If passed, the bill is intended to prohibit federal funds from being used to create, maintain or display any Confederate symbol on federal public land. That would include highways, parks, subways, federal building, military bases or streets.

“The Confederate battle flag remains one of the most intractable symbols from the darkest chapter of U.S. history, representing racism, slavery, the oppression of African Americans,” Espaillat said, in a release.

“As we mark the fourth year since the violence and death that occurred in Charlottesville, Virginia, and as we witnessed the attack at the U.S. Capitol earlier this year, we reaffirm our commitment to combating white-supremacist ideologies, and efforts to memorialize white nationalist screed. These sentiments are manifest in Confederate symbols that remain present to this day, and their continued presence only further inflame our country as inspiration to stoke division, fear and hate.”

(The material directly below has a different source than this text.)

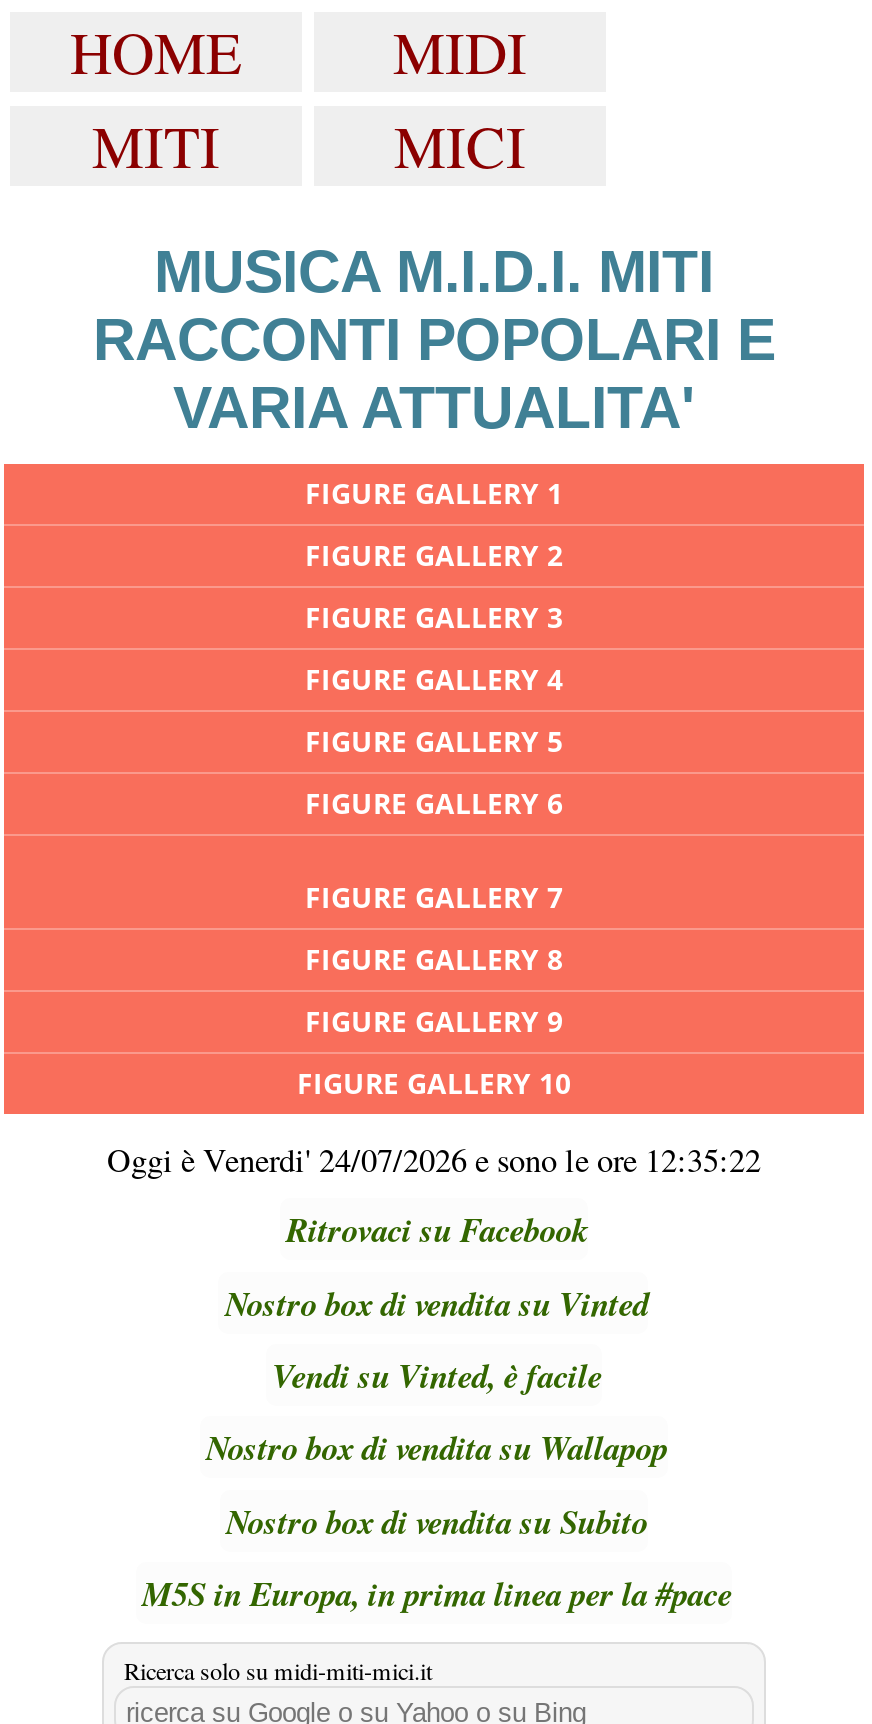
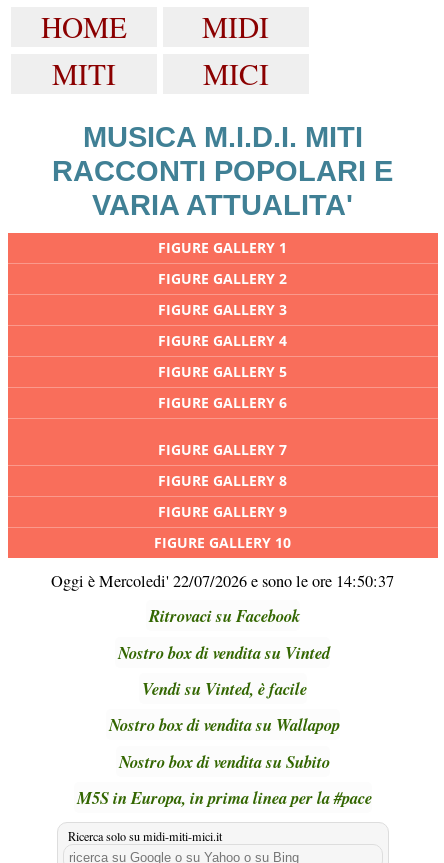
- Oggi è Venerdi' 24/07/2026 e sono le ore 12:35:22
+ Oggi è Mercoledi' 22/07/2026 e sono le ore 14:50:37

Espaillat is joined by Pennsylvania Democrat U.S. Rep. Dwight Evans.

The two introduced the bill in the last session with more than 100 co-sponsors, only to watch it die in committee. Its backers included nearly all of the New York delegation, like former U.S. Rep. Eliot Engel.

“After the cold-blooded racist murders in a Charleston church in 2015 and at a Charlottesville rally in 2017 — followed by the Capitol riot in 2021 — there should be no question that the Confederate flag is strongly associated with hate and violence stoked by racists and white supremacists,” Evans said, in a release.

“It is an insult to African Americans — and all Americans — to have our tax dollars used to create, maintain or display Confederate symbols on federal property.”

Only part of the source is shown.